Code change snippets
__________________________________________________
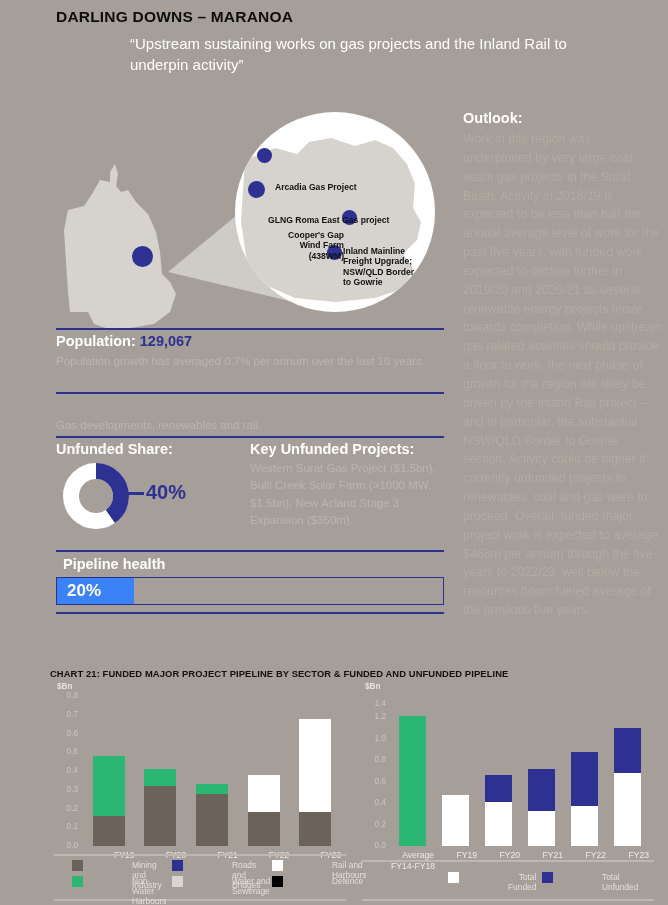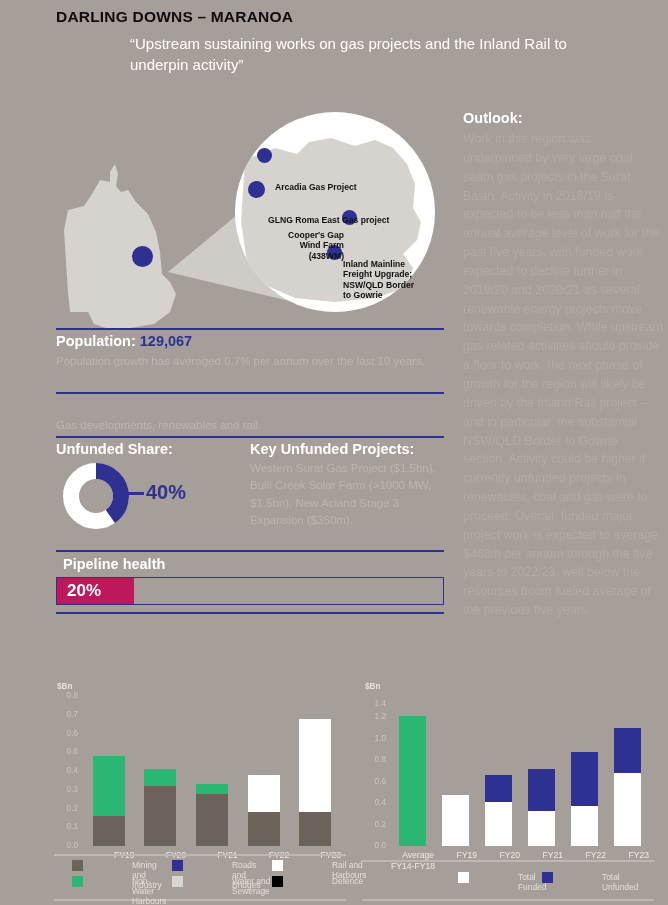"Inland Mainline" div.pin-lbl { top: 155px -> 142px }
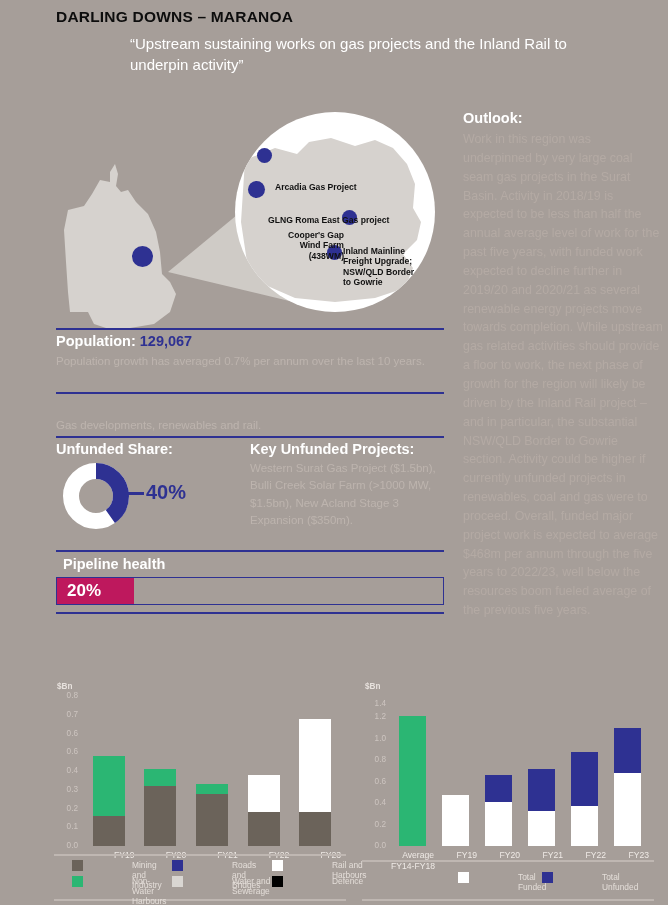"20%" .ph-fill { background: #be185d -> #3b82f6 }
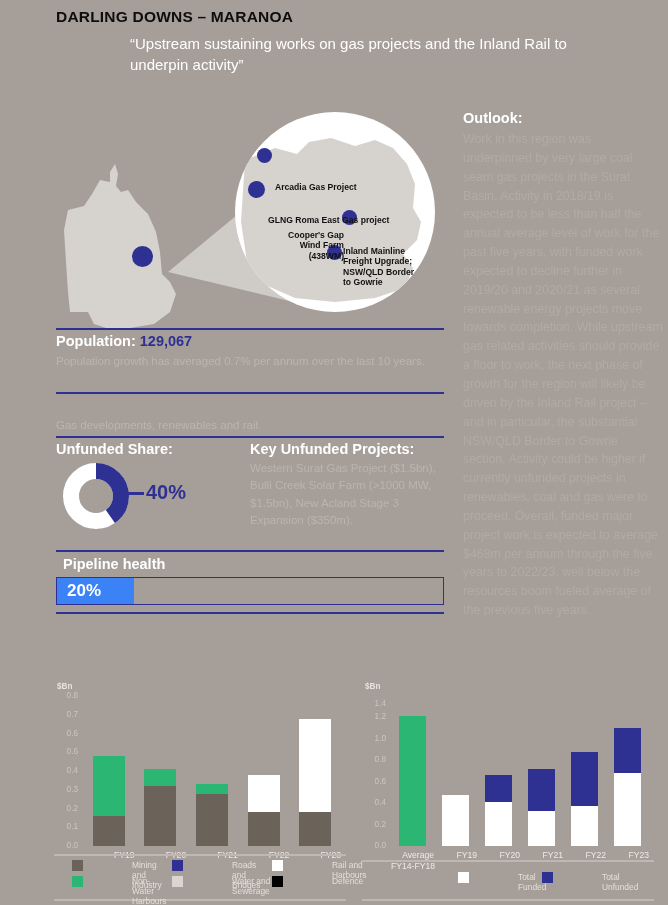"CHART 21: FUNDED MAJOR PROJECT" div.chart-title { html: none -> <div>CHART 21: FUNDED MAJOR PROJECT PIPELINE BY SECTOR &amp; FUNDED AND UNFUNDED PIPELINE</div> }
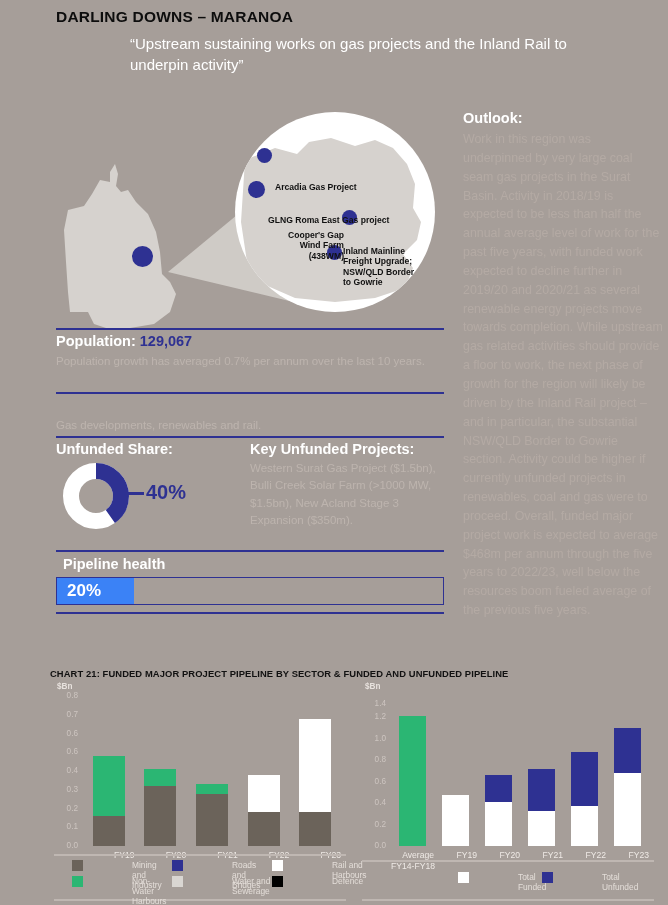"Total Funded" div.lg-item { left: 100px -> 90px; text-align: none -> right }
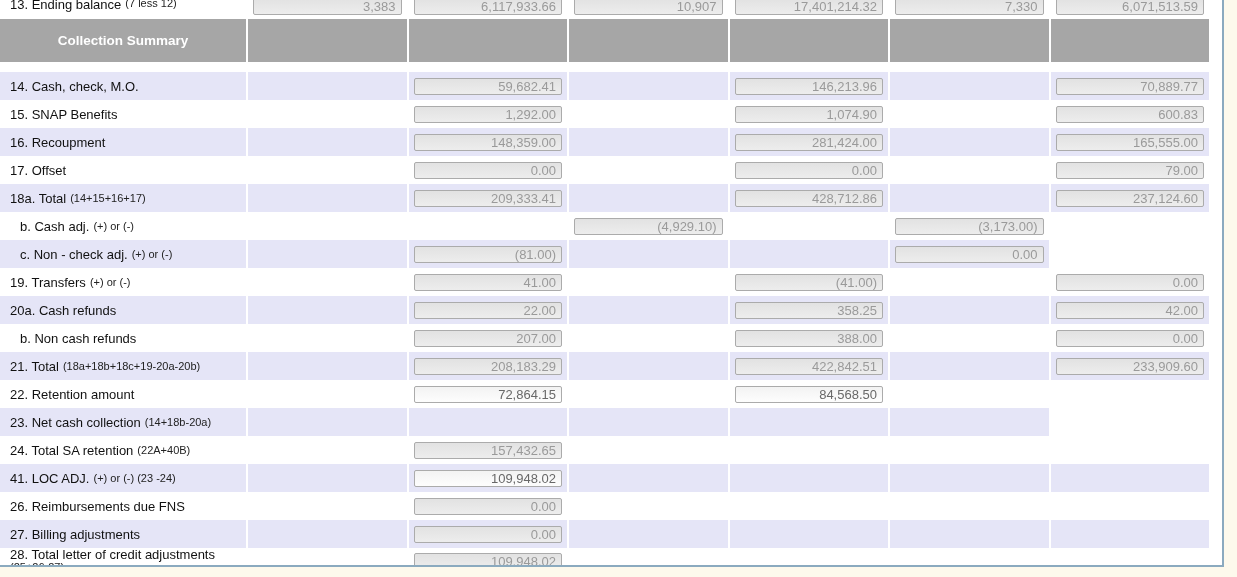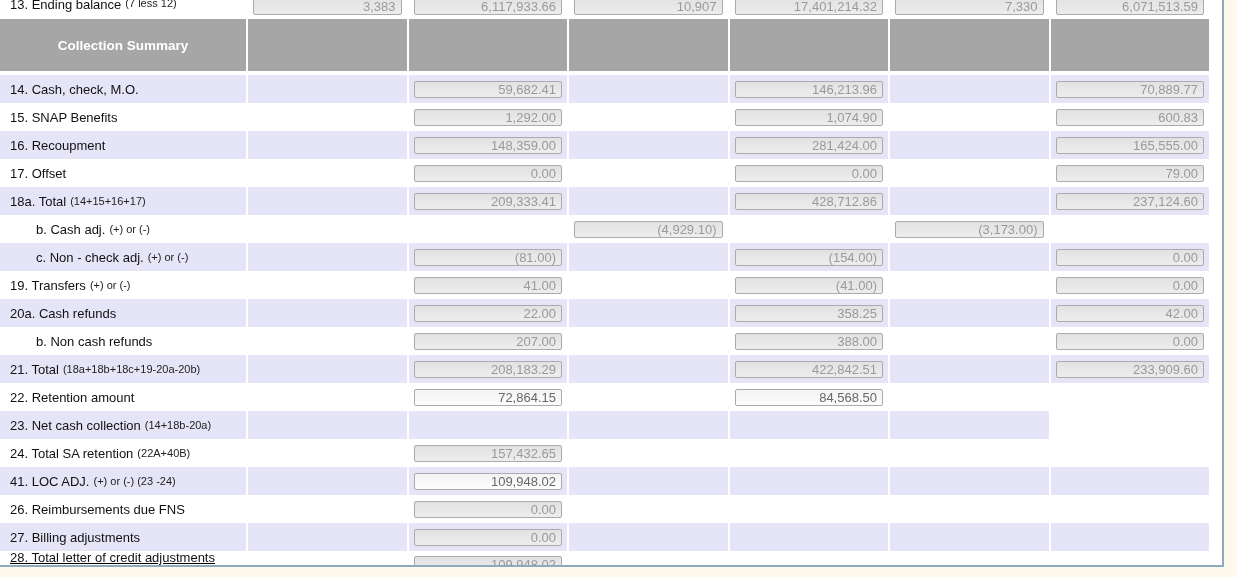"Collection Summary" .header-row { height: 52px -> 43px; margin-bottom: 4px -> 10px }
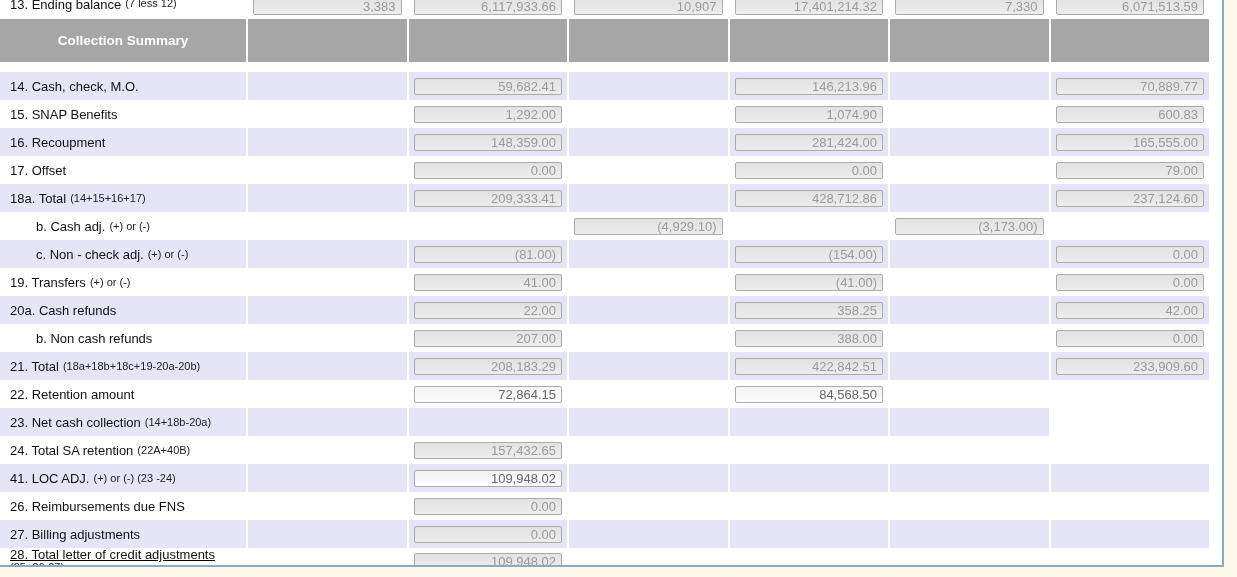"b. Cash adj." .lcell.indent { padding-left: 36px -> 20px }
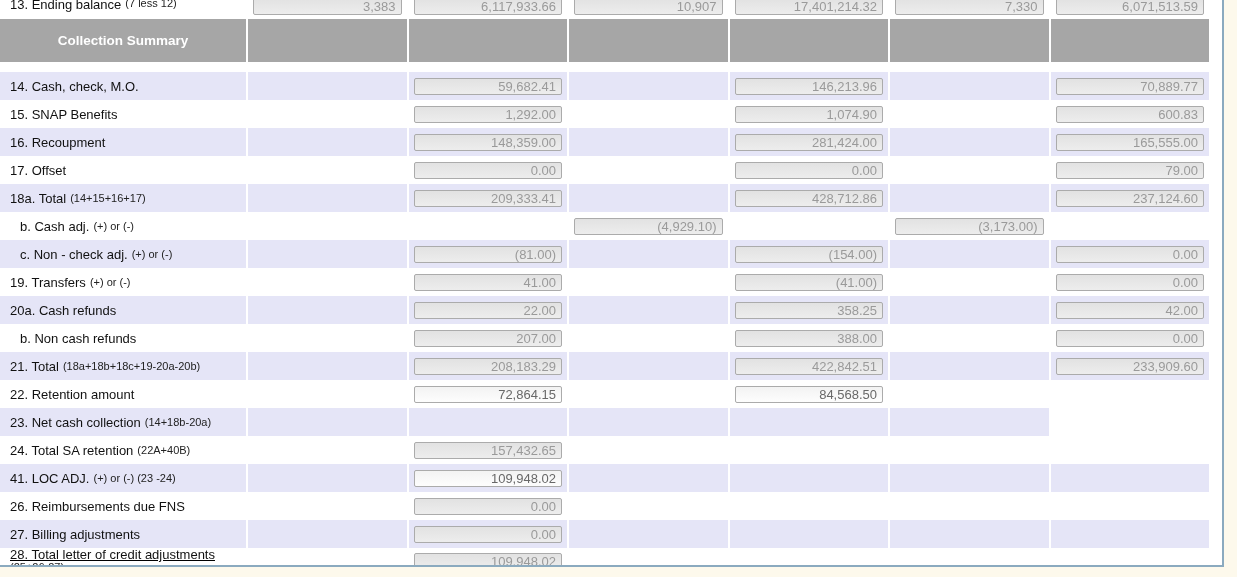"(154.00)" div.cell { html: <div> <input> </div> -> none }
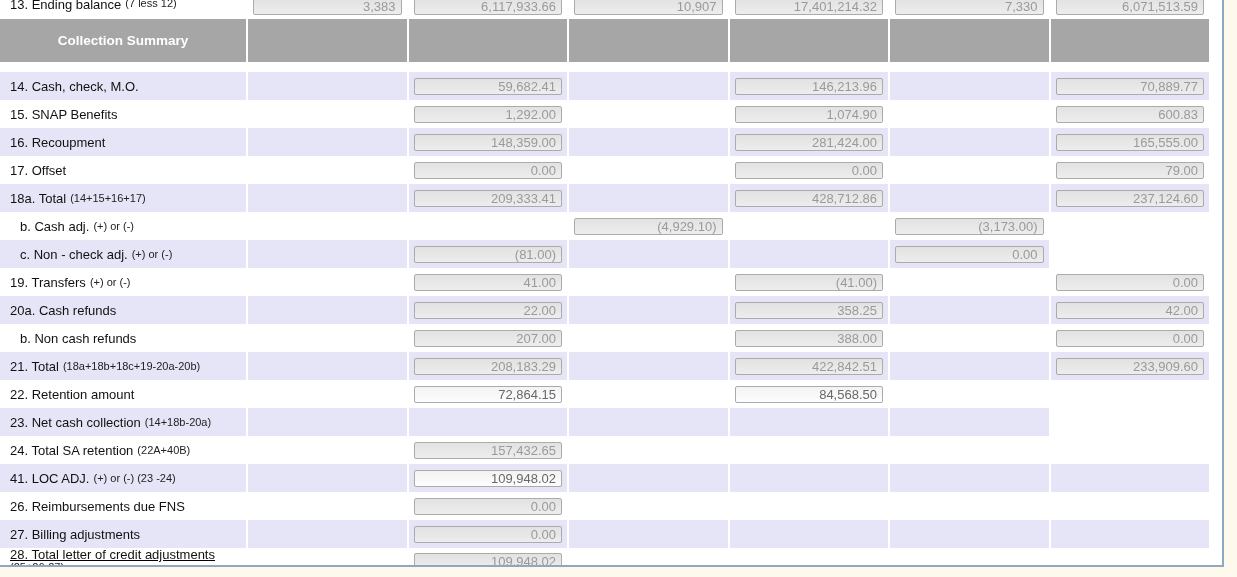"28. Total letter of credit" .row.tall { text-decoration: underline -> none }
__________________________________________________
TASK TO COMPLETE:
Exactly the lines from the one that contains "background: #be185d ->" to the last line of the data, both included, should be set down, and no pictures should appear among them.

SOLUTION TO THIS PROBLEM:
"20%" .ph-fill { background: #be185d -> #3b82f6 }
"CHART 21: FUNDED MAJOR PROJECT" div.chart-title { html: none -> <div>CHART 21: FUNDED MAJOR PROJECT PIPELINE BY SECTOR &amp; FUNDED AND UNFUNDED PIPELINE</div> }
"Total Funded" div.lg-item { left: 100px -> 90px; text-align: none -> right }
"Collection Summary" .header-row { height: 52px -> 43px; margin-bottom: 4px -> 10px }
"b. Cash adj." .lcell.indent { padding-left: 36px -> 20px }
"(154.00)" div.cell { html: <div> <input> </div> -> none }
"28. Total letter of credit" .row.tall { text-decoration: underline -> none }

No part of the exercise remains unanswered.